- _WHAT IS EXPECTED_:
Transcribe the entries that follow exactly as they appear, minus pictures.

- _DATA FOR PROCESSING_:
----
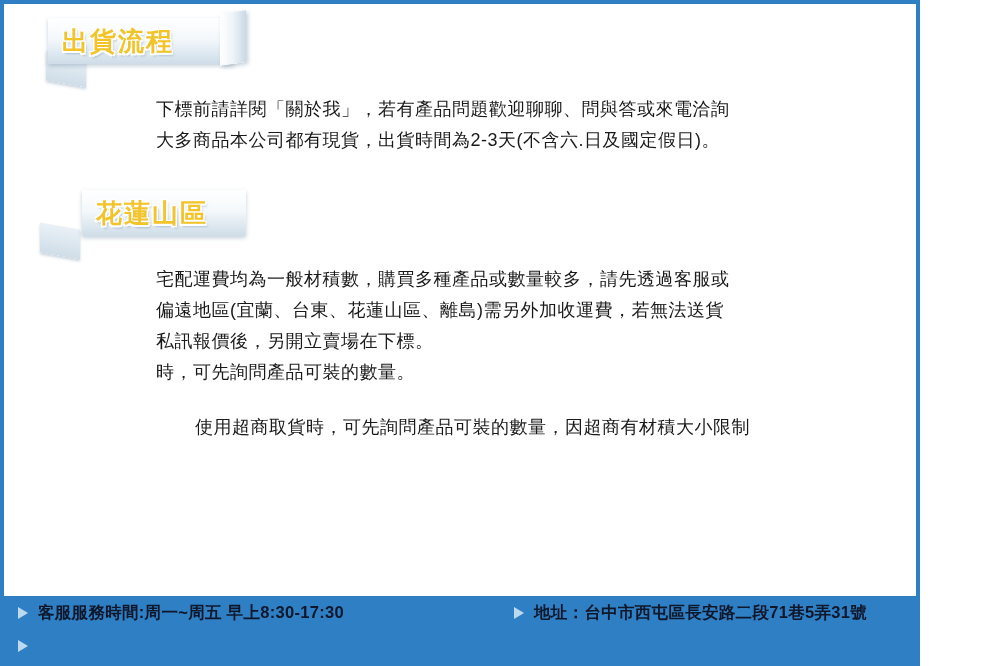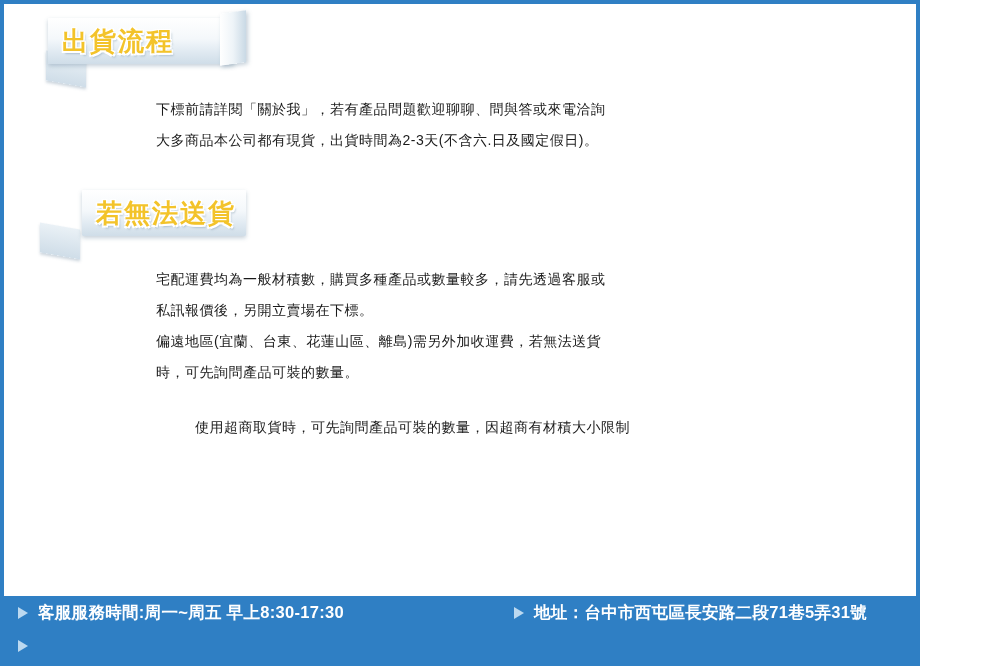--- a/index.html
+++ b/index.html
@@ -84,7 +84,7 @@
   
   .body-text {
     color: #1a1a1a;
-    font-size: 14px;
+    font-size: 18px;
     line-height: 31px;
     letter-spacing: 0.5px;
     padding-left: 152px;

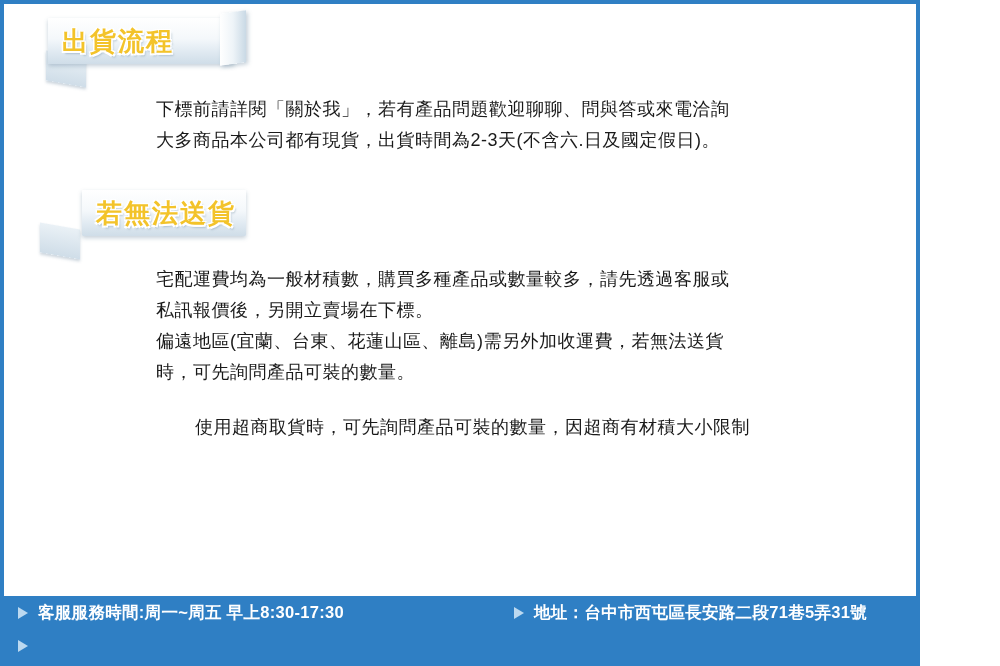--- a/index.html
+++ b/index.html
@@ -155,7 +155,7 @@
     <div class="heading-wrap">
       <div class="fold-left" style="left:36px; top:44px;"></div>
       <div class="ribbon" style="left:78px; width:150px; padding-left:14px;">
-        <span class="ribbon-text">若無法送貨</span>
+        <span class="ribbon-text">花蓮山區</span>
       </div>
     </div>
     <div class="body-text" style="margin-top:20px;">

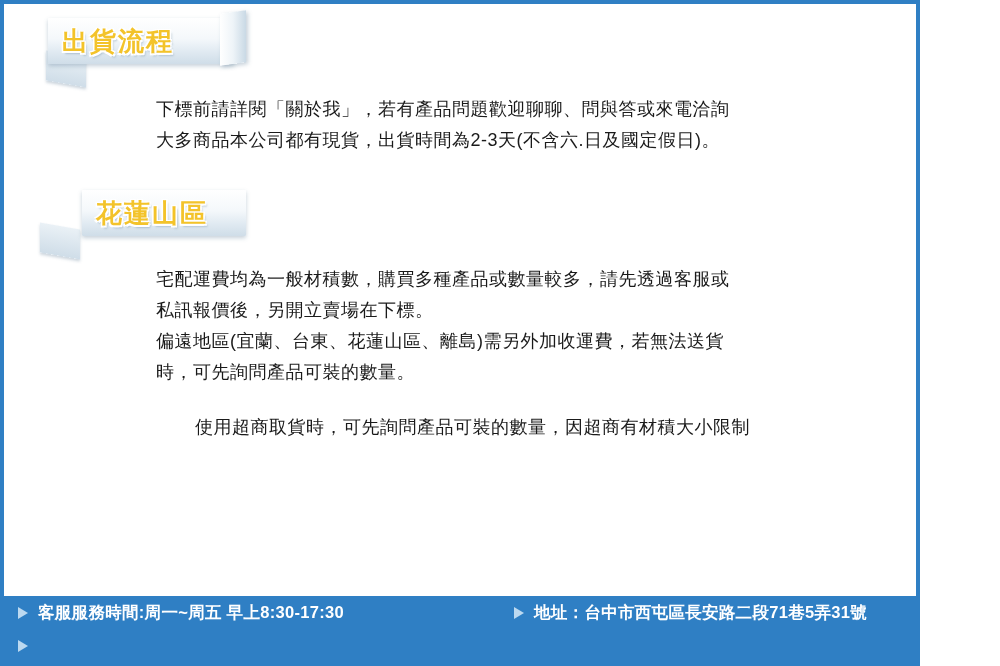--- a/index.html
+++ b/index.html
@@ -160,8 +160,8 @@
     </div>
     <div class="body-text" style="margin-top:20px;">
       <p>宅配運費均為一般材積數，購買多種產品或數量較多，請先透過客服或</p>
+      <p>偏遠地區(宜蘭、台東、花蓮山區、離島)需另外加收運費，若無法送貨</p>
       <p>私訊報價後，另開立賣場在下標。</p>
-      <p>偏遠地區(宜蘭、台東、花蓮山區、離島)需另外加收運費，若無法送貨</p>
       <p>時，可先詢問產品可裝的數量。</p>
     </div>
   </div>

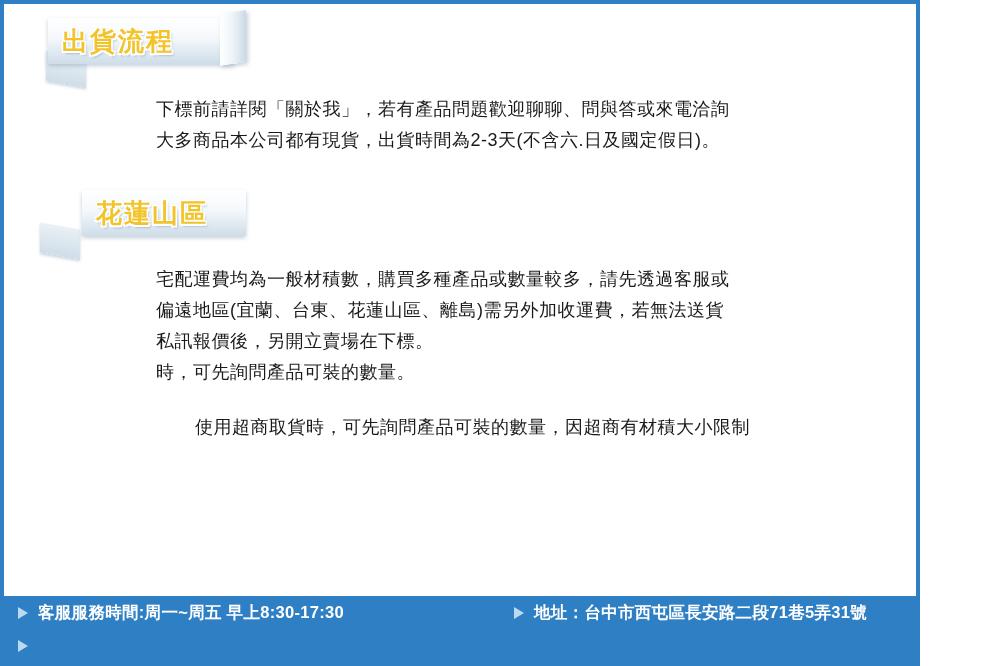--- a/index.html
+++ b/index.html
@@ -102,7 +102,7 @@
     bottom: 0;
     height: 66px;
     background: #2f7fc4;
-    color: #ffffff;
+    color: #0f172a;
     padding: 0;
   }
   .bottom-grid {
----
- _WRITTEN ANSWER_:
--- a/index.html
+++ b/index.html
@@ -84,7 +84,7 @@
   
   .body-text {
     color: #1a1a1a;
-    font-size: 14px;
+    font-size: 18px;
     line-height: 31px;
     letter-spacing: 0.5px;
     padding-left: 152px;

--- a/index.html
+++ b/index.html
@@ -155,7 +155,7 @@
     <div class="heading-wrap">
       <div class="fold-left" style="left:36px; top:44px;"></div>
       <div class="ribbon" style="left:78px; width:150px; padding-left:14px;">
-        <span class="ribbon-text">若無法送貨</span>
+        <span class="ribbon-text">花蓮山區</span>
       </div>
     </div>
     <div class="body-text" style="margin-top:20px;">

--- a/index.html
+++ b/index.html
@@ -160,8 +160,8 @@
     </div>
     <div class="body-text" style="margin-top:20px;">
       <p>宅配運費均為一般材積數，購買多種產品或數量較多，請先透過客服或</p>
+      <p>偏遠地區(宜蘭、台東、花蓮山區、離島)需另外加收運費，若無法送貨</p>
       <p>私訊報價後，另開立賣場在下標。</p>
-      <p>偏遠地區(宜蘭、台東、花蓮山區、離島)需另外加收運費，若無法送貨</p>
       <p>時，可先詢問產品可裝的數量。</p>
     </div>
   </div>

--- a/index.html
+++ b/index.html
@@ -102,7 +102,7 @@
     bottom: 0;
     height: 66px;
     background: #2f7fc4;
-    color: #ffffff;
+    color: #0f172a;
     padding: 0;
   }
   .bottom-grid {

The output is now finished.